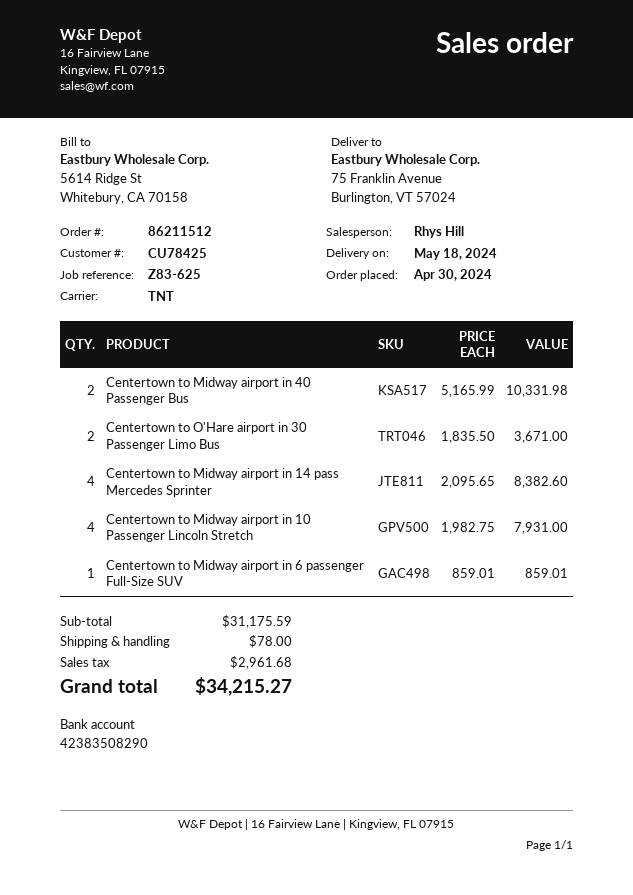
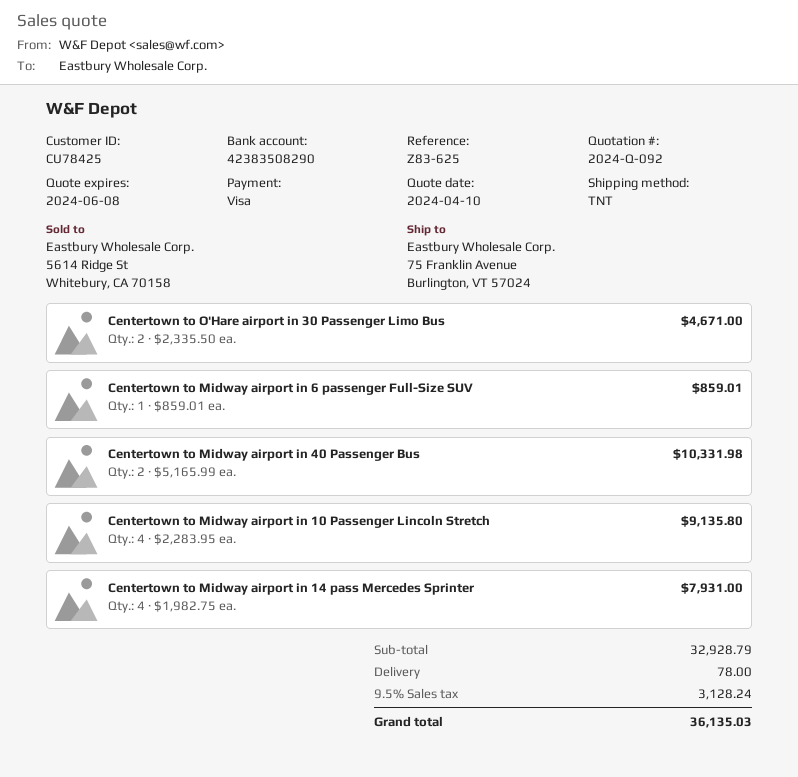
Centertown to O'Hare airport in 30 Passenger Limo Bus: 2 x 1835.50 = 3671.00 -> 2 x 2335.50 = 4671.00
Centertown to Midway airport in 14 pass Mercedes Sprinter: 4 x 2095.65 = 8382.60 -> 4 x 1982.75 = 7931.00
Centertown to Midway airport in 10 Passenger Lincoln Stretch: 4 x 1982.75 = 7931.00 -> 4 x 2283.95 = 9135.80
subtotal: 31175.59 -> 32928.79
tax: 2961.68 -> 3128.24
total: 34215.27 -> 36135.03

■ Problem:
Pictures in the records above are to be left out of an otherwise exact copy.

■ Your response:
Centertown to O'Hare airport in 30 Passenger Limo Bus: 2 x 1835.50 = 3671.00 -> 2 x 2335.50 = 4671.00
Centertown to Midway airport in 14 pass Mercedes Sprinter: 4 x 2095.65 = 8382.60 -> 4 x 1982.75 = 7931.00
Centertown to Midway airport in 10 Passenger Lincoln Stretch: 4 x 1982.75 = 7931.00 -> 4 x 2283.95 = 9135.80
subtotal: 31175.59 -> 32928.79
tax: 2961.68 -> 3128.24
total: 34215.27 -> 36135.03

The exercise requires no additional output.